A polish with T Cut, a product I do not like .
Applied Auto Glym super Resin Polish , which I know is over priced.
And then a coat of Super Resin Sealer, again overpriced but does the job.

Arms and elbows ache. Only fell off my lader once after a couple of lagers.
Now I am contemplating purchasing a cover. Something else I hate.
Basicallty due to the instalation of a wood burner and residue dropping out onto MH as neighbours has done for a couple of years.

Dave p


----------



## coppo (May 27, 2009)

I used the 3M range of products, fibreglass restorer then polish, no need for sanders etc, just stick it on, leave for a few minutes and buff off. Works well.

Only wash the fibreglass sections though with fibreglass wash from the chandlers, apparently it loses the finish if you use other stuff(So they said)

Paul.


----------



## rosalan (Aug 24, 2009)

The cover is a good idea Dave, it will add a touch of organic design to an otherwise anonymous cover; the smouldering wood embers should create random ventilation holes to prevent mildew forming over the winter. I really wish that I had your creative mind; achieving so much by just being there.

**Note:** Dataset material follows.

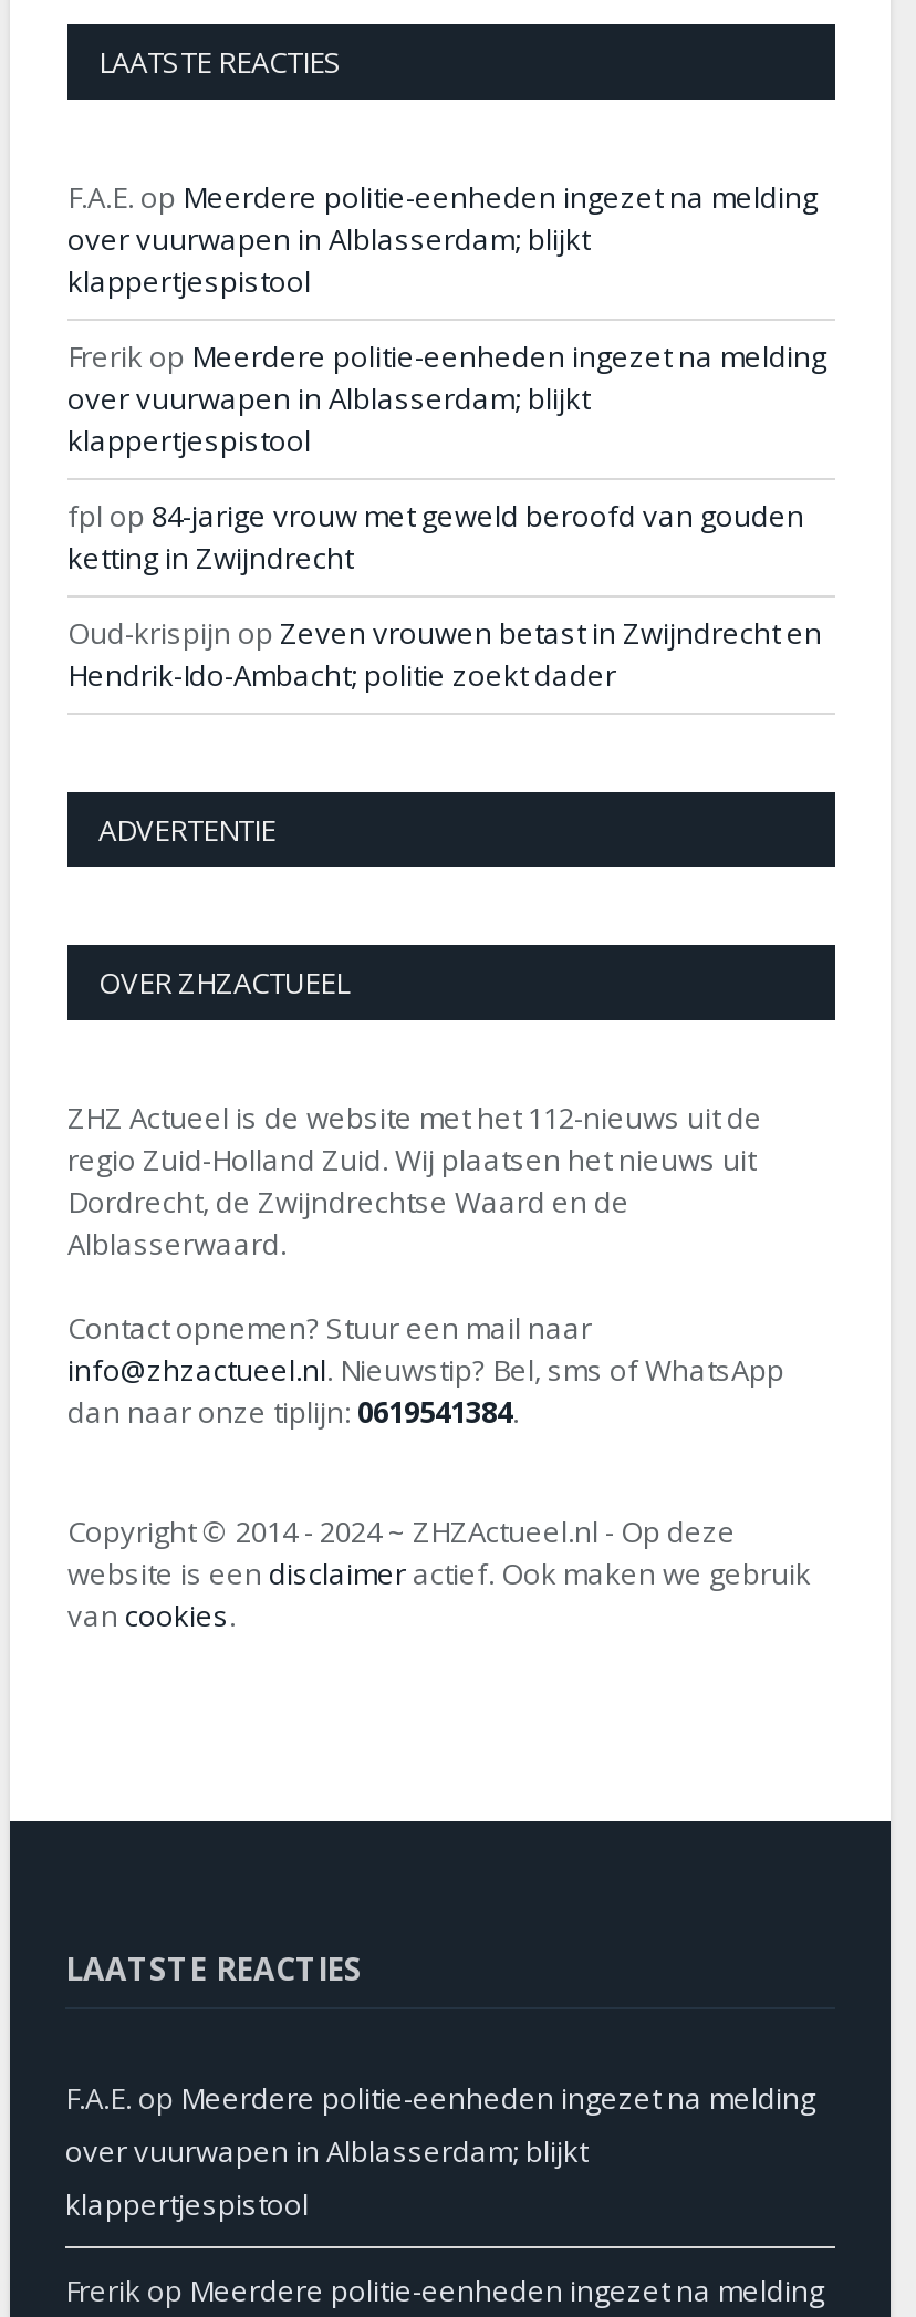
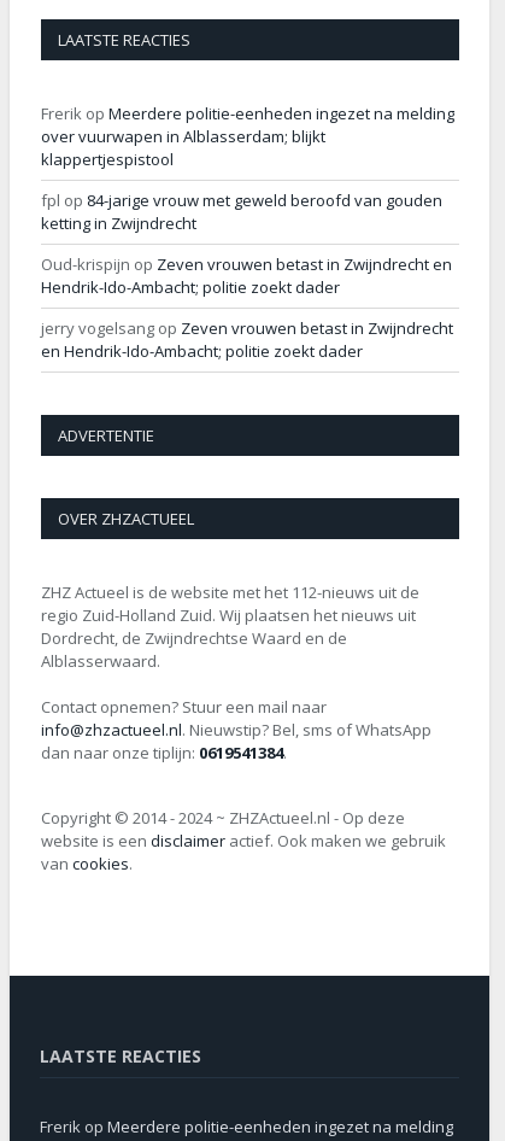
[67,178,818,302] F.A.E. op Meerdere politie-eenheden ingezet na melding | over vuurwapen in Alblasserdam; blijkt | klappertjespistool -> none
none -> [41,318,453,362] jerry vogelsang op Zeven vrouwen betast in Zwijndrecht | en Hendrik-Ido-Ambacht; politie zoekt dader
[65,2079,815,2225] F.A.E. op Meerdere politie-eenheden ingezet na melding | over vuurwapen in Alblasserdam; blijkt | klappertjespistool -> none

That's class! 

Alan


----------



## DTPCHEMICALS (Jul 24, 2006)

:lol: :lol: 
Its taken my fibreglass, 7 years of washing with a TFR to become dull.
If I only go through the routine I have outlined every seven years I will be happy.

i did note that the side of MH parked facing the sun, East /West was worse than the shaded side,

Dave p


----------



## BrianJP (Sep 17, 2010)

I second Meguiars products my MH roof has come back up like new after having no shine at all.Buy direct or via Ebay traders.


----------



## Gretchibald (Jul 22, 2011)

DTPCHEMICALS said:


> A polish with T Cut, a product I do not like .
> 
> Why ?


----------



## Devonboy (Nov 19, 2009)

Farecla Marine Gel Coat Restorer worked for me, followed by Farecla UV Wax.

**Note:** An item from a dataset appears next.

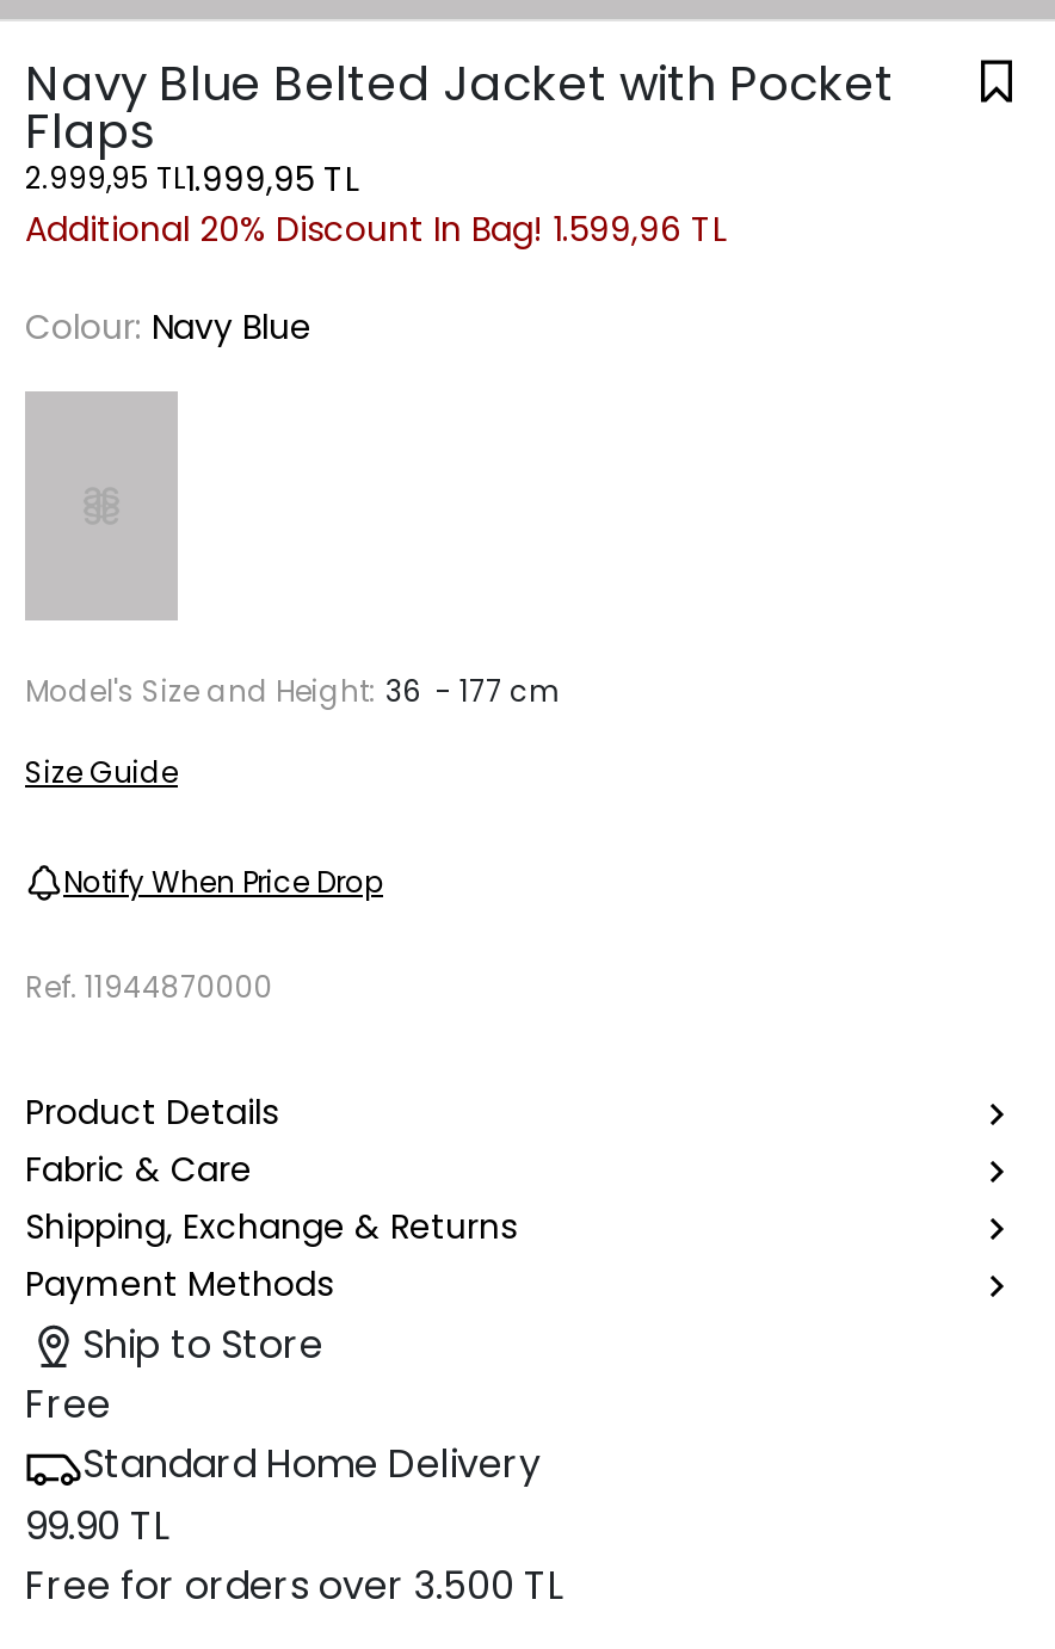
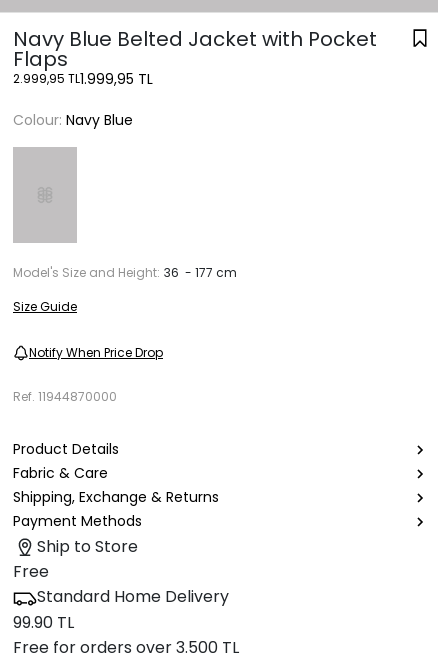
[25,205,727,252] Additional 20% Discount In Bag! 1.599,96 TL -> none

http://www.farecla.co.uk/#/268


----------



## VanFlair (Nov 21, 2009)

Hi les1

Personally I would only wet and dry as a last resort as the Gel coat only has a finite thickness and would be easy to rub through. The dullness is only oxidation and can easily be removed, I have been using a Farecla Gel Coat restorer with wax BUT this seems to be discontinued now and is only available as the Gel Coat restorer (no wax) so a good wax polish to follow.

http://www.ecfibreglasssupplies.co.uk/p-208-farecla-gel-coat-restorer-500-ml.aspx

Martin


----------



## DTPCHEMICALS (Jul 24, 2006)

Gretchibald said:


> DTPCHEMICALS said:
> 
> 
> > A polish with T Cut, a product I do not like .
> ...


----------



## richardjames (Feb 1, 2006)

Mer on a damp cloth does it for me


----------



## gjh613 (Aug 7, 2011)

I found that an application of Starbrite "Easy Scrub" cleaner followed by several coats of Starbrite "Instant Glass Cote" provided very good results on badly faded GRP panels on my Hymer, 

These products are available from yacht chandlers. They are quite expensive, about £17 for the Glass Cote and about £7 for the cleaner, but the cleaner works really well with a minimum of elbow grease and the Glass Cote is simply wiped over the panel and allowed to dry to a shine. Trouble is it also works very well on your finger nails.


----------